Allobates fratisenescus is a species of frog in the family Aromobatidae. It is endemic to Ecuador where it is known from the upper reaches of Pastaza River drainage, on the eastern side of the Cordillera Oriental.

==Description==
The adult male frog measures 18.7–20.2 mm in snout-vent length and the adult female frog 18.5–21.2 mm. The skin of the dorsum back is coffee-brown in color with a light dorsolinear line and another ventrolateral line. There are other marks on the back.

==Habitat==
Its natural habitats are tropical rainforest. Scientists have observed the frog between 450 and 1150 meters above sea level.

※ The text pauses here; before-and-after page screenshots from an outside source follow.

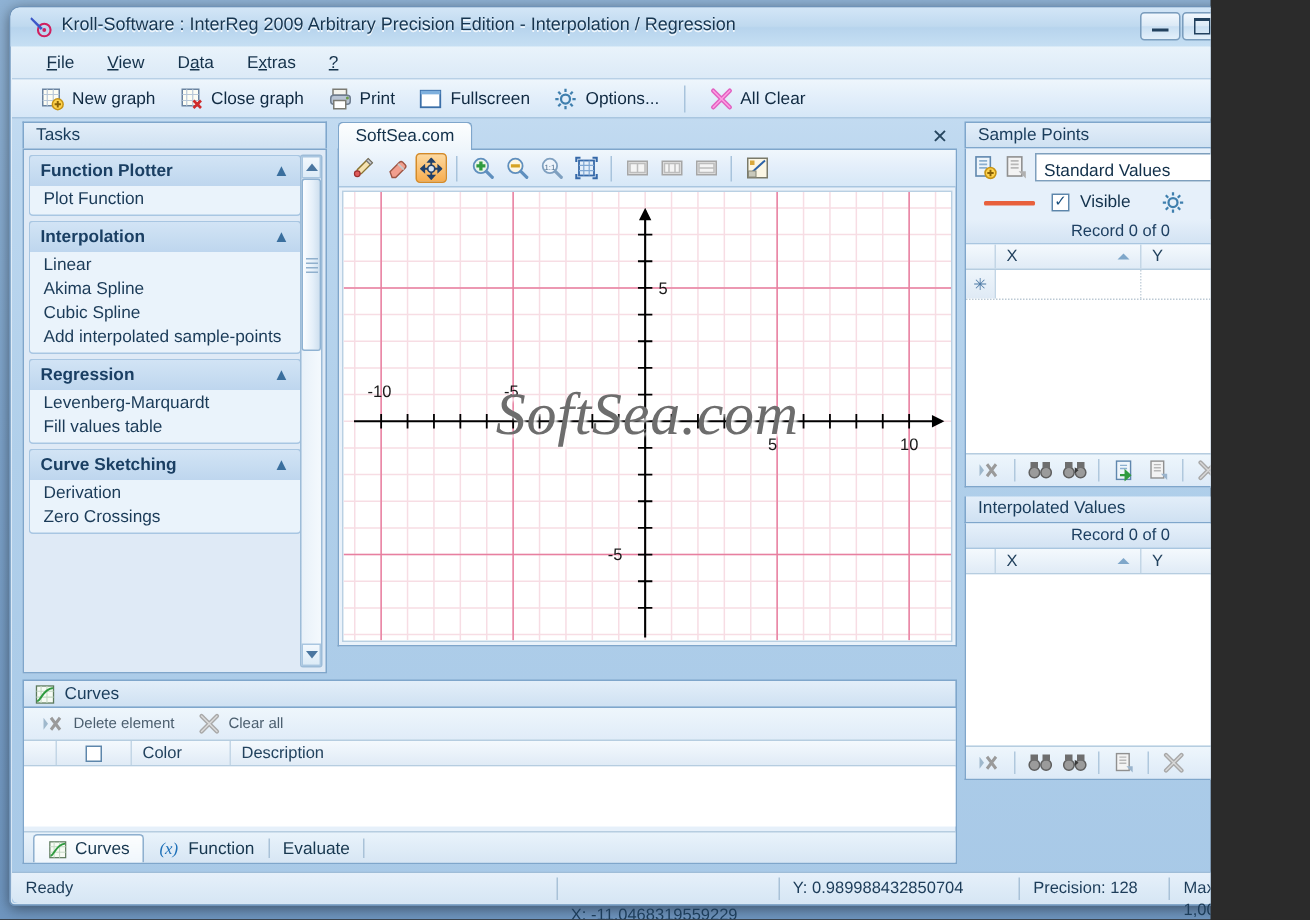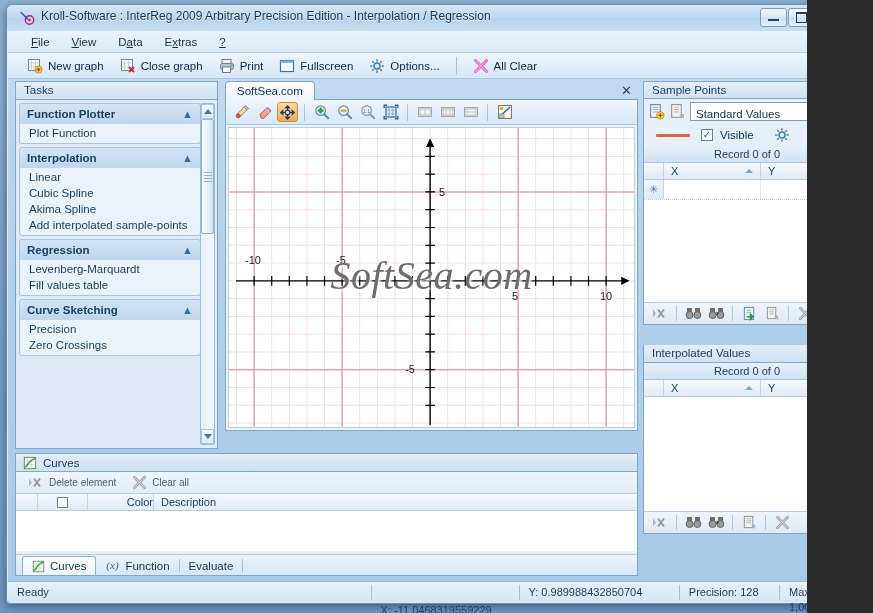--- a/index.html
+++ b/index.html
@@ -342,8 +342,8 @@
           </div>
           <div class="tgbody">
             <div class="tlink">Linear</div>
+            <div class="tlink">Akima Spline</div>
             <div class="tlink">Cubic Spline</div>
-            <div class="tlink">Akima Spline</div>
             <div class="tlink">Add interpolated sample-points</div>
           </div>
         </div>

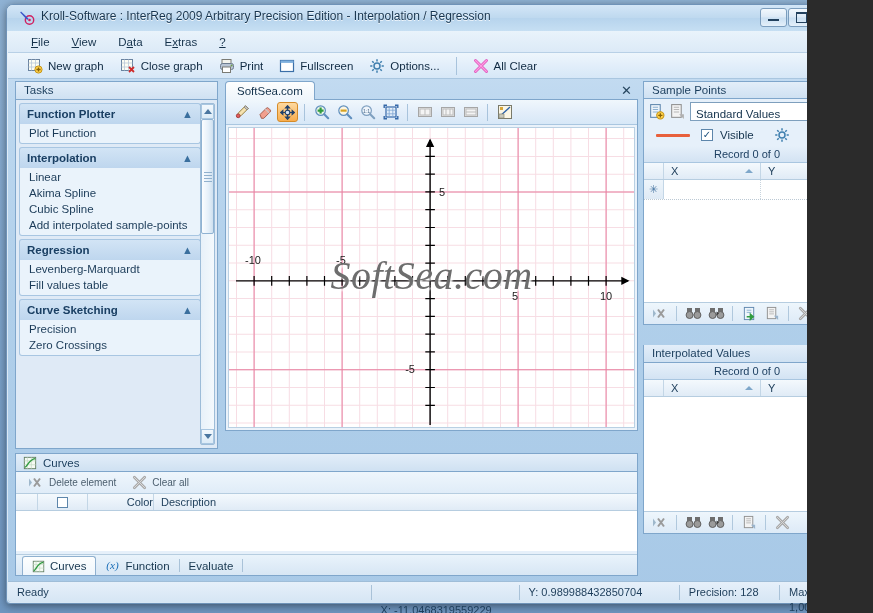--- a/index.html
+++ b/index.html
@@ -365,7 +365,7 @@
             <span class="chev">▲</span>
           </div>
           <div class="tgbody">
-            <div class="tlink">Precision</div>
+            <div class="tlink">Derivation</div>
             <div class="tlink">Zero Crossings</div>
           </div>
         </div>

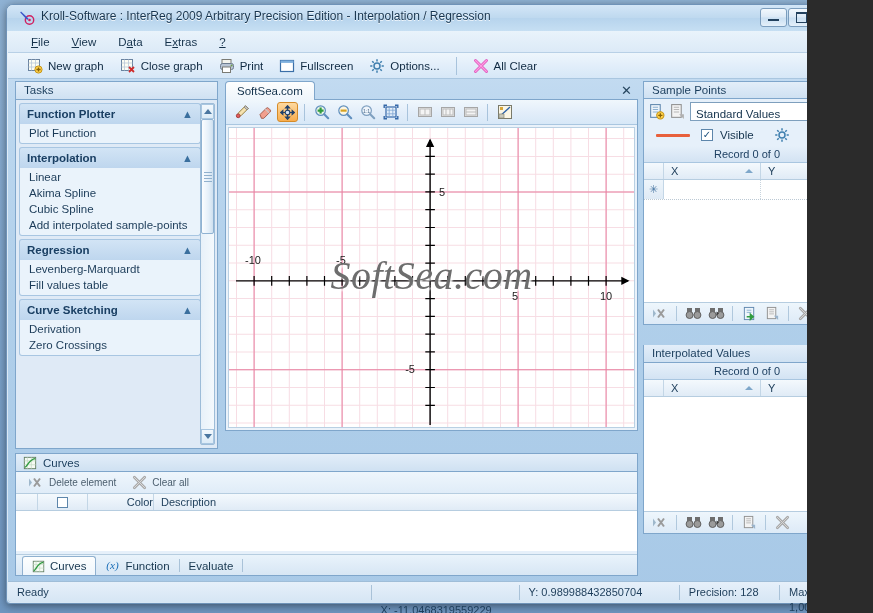--- a/index.html
+++ b/index.html
@@ -645,7 +645,7 @@
         </div>
       </div>
 
-      <div class="rp-cap" style="border-top:none;margin-top:20px;">Interpolated Values</div>
+      <div class="rp-cap" style="border-top:none;margin-top:6px;">Interpolated Values</div>
       <div class="rp-box">
         <div class="reccount">Record 0 of 0</div>
         <div class="gridhdr">

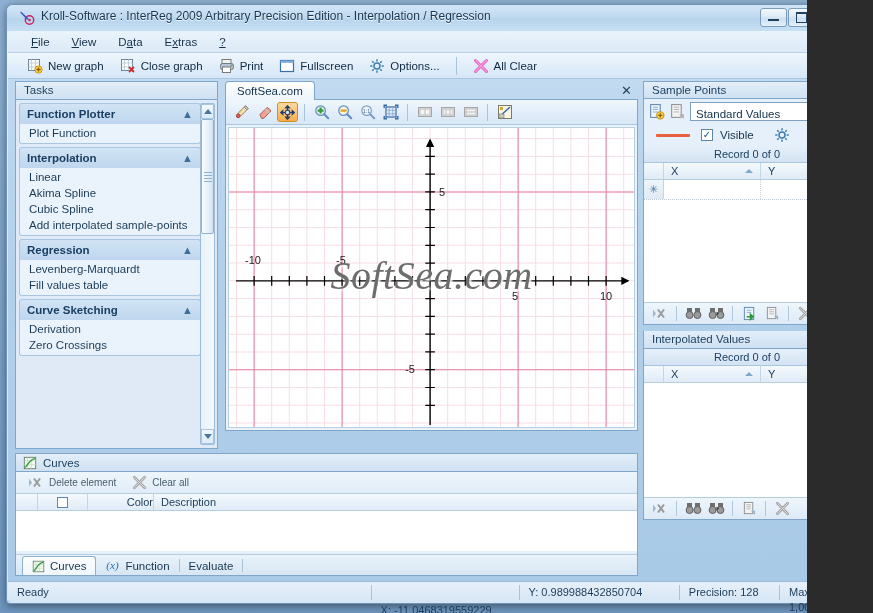--- a/index.html
+++ b/index.html
@@ -202,7 +202,7 @@
     border-bottom:1px solid #b6cde0;font-size:11px;color:#22425e;box-sizing:border-box;}
   .cg-a{width:22px;border-right:1px solid #c3d6e6;box-sizing:border-box;}
   .cg-b{width:50px;border-right:1px solid #c3d6e6;box-sizing:border-box;display:flex;align-items:center;justify-content:center;}
-  .cg-c{width:66px;border-right:1px solid #c3d6e6;box-sizing:border-box;padding:2px 0 0 7px;text-align:right;}
+  .cg-c{width:66px;border-right:1px solid #c3d6e6;box-sizing:border-box;padding:2px 0 0 7px;}
   .cg-d{flex:1;padding:2px 0 0 7px;box-sizing:border-box;}
   .cbox{width:11px;height:11px;background:#fff;border:1px solid #5d86ab;box-sizing:border-box;}
   .cbottomtabs{

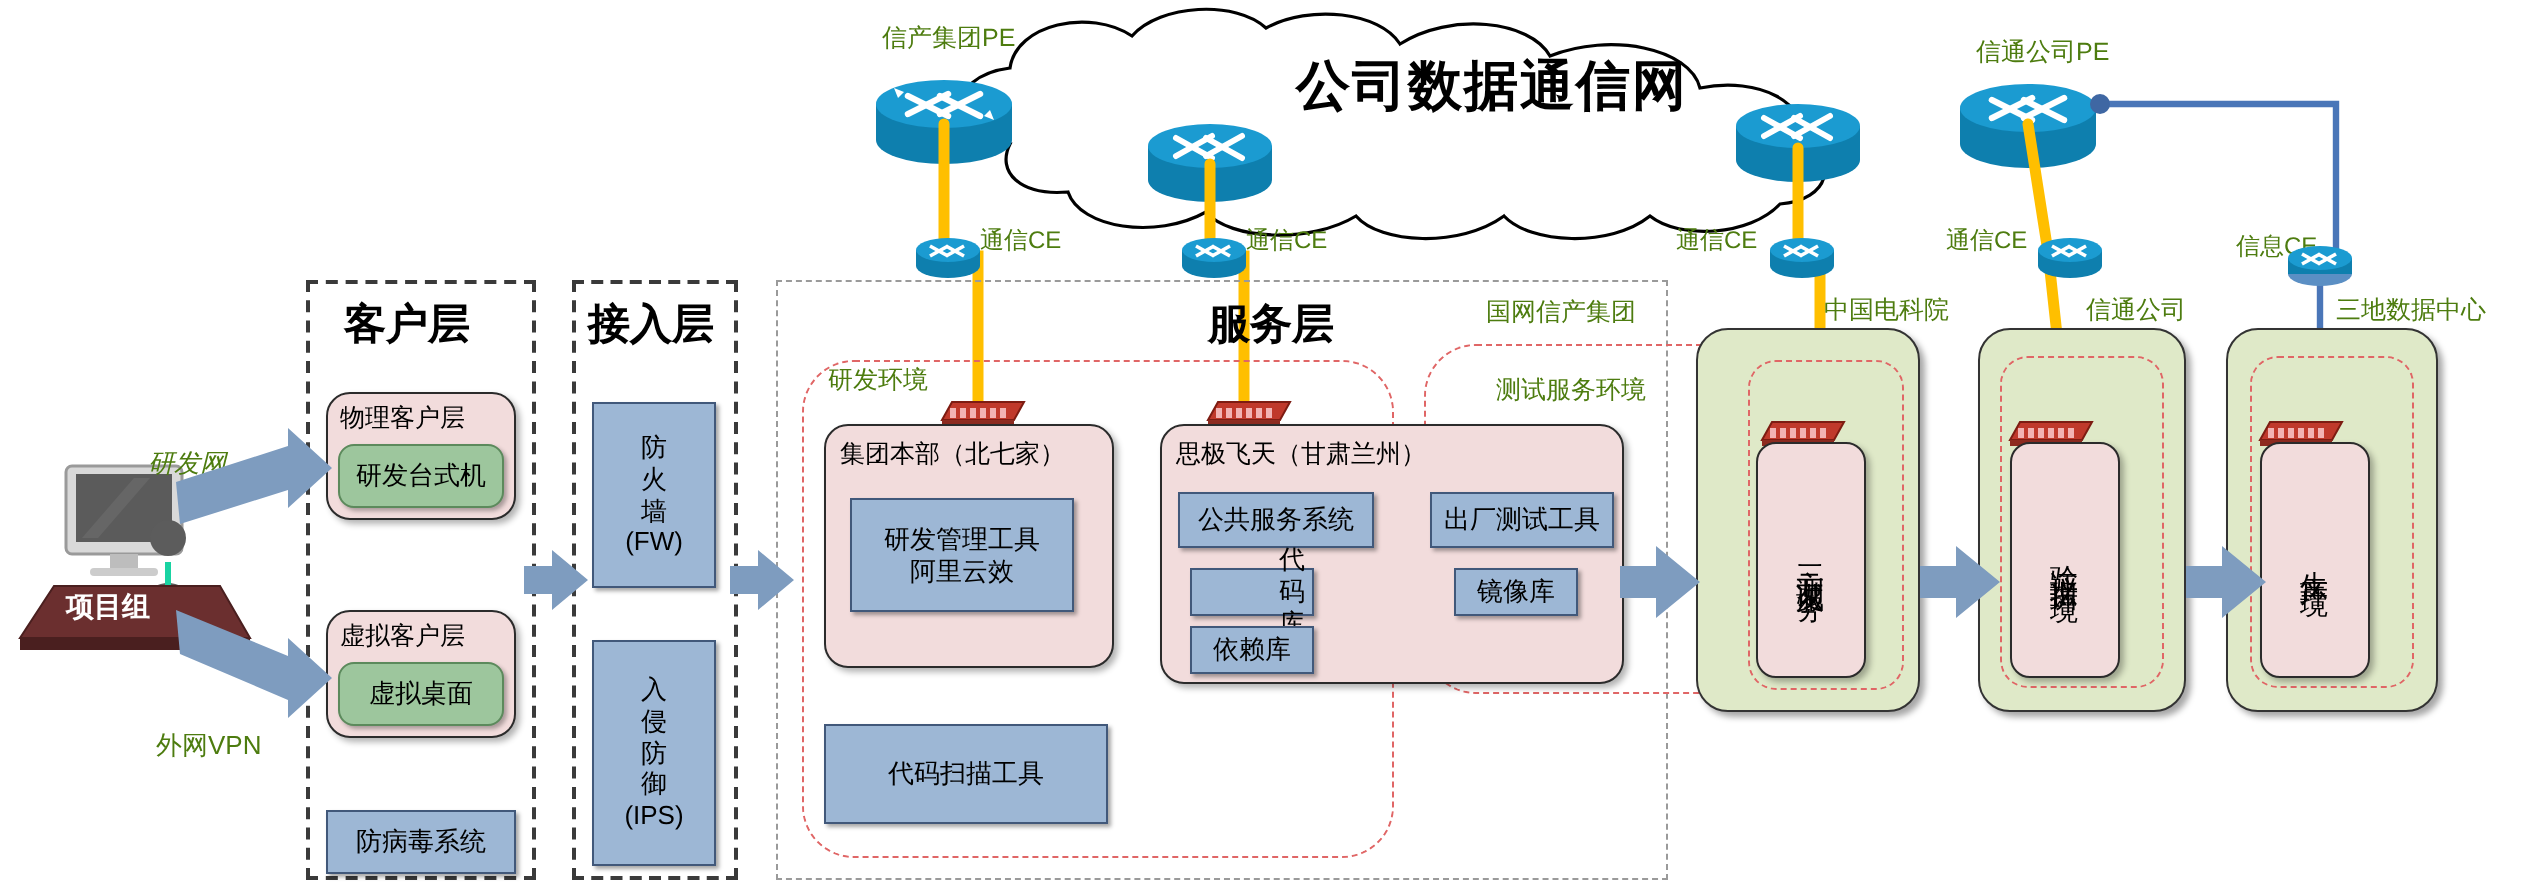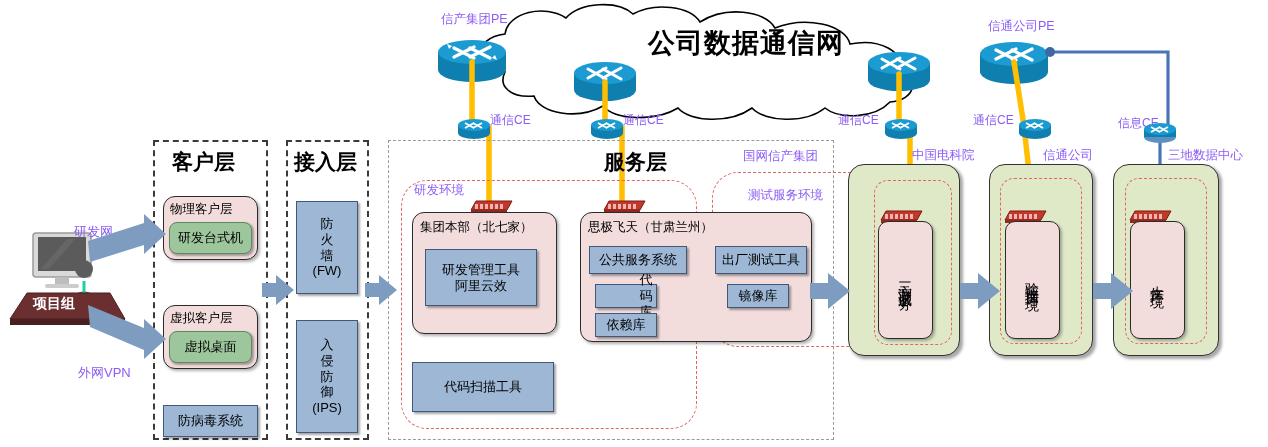--- a/index.html
+++ b/index.html
@@ -7,7 +7,7 @@
        font-family:"Liberation Sans","DejaVu Sans",sans-serif;color:#000;}
   .abs{position:absolute;}
   
-  .lbl{position:absolute;font-size:12px;line-height:1.15;white-space:nowrap;color:#8b5cf6;}
+  .lbl{position:absolute;font-size:12px;line-height:1.15;white-space:nowrap;color:#4d7c0f;}
   .lbl-b{font-weight:bold;}
   .cloud-title{position:absolute;font-size:27px;font-weight:bold;letter-spacing:1px;white-space:nowrap;}
   .zone-title{position:absolute;font-size:21px;font-weight:bold;white-space:nowrap;}

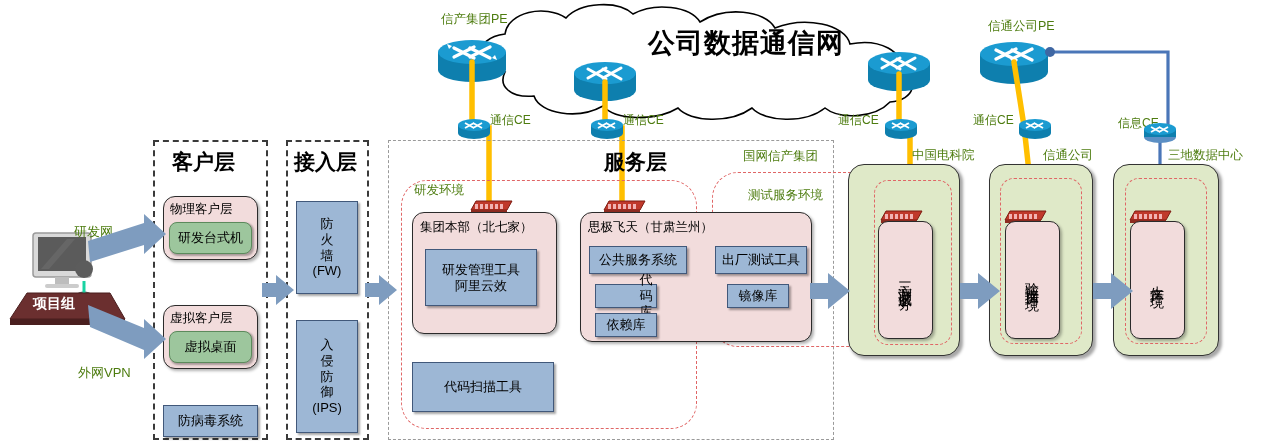--- a/index.html
+++ b/index.html
@@ -338,7 +338,7 @@
 </svg>
 <div class="lbl lbl-b" style="left:33px;top:295px;color:#ffffff;font-size:14px;font-weight:bold;">项目组</div>
 
-<div class="lbl" style="left:74px;top:225px;font-size:13px;">研发网</div>
+<div class="lbl" style="left:74px;top:225px;font-size:13px;font-style:italic;">研发网</div>
 <div class="lbl" style="left:78px;top:366px;font-size:13px;">外网VPN</div>
 
 <svg class="abs" style="left:0;top:0;width:1268px;height:447px;pointer-events:none;">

Scientists have observed the frog in two protected parks: Parque Nacional Sangay and Reserva Biológica El Quimi.

==Etymology==
Scientists named this frog fratisenescus for the Latin words for "older brother," a reference to its large size relative to other species in its group.

==Reproduction==
Scientists believe the tadpoles develop in streams.

==Threats==
The IUCN classifies this frog as vulnerable to extinction. Its principal threats are deforestation in favor of cattle grazing and logging.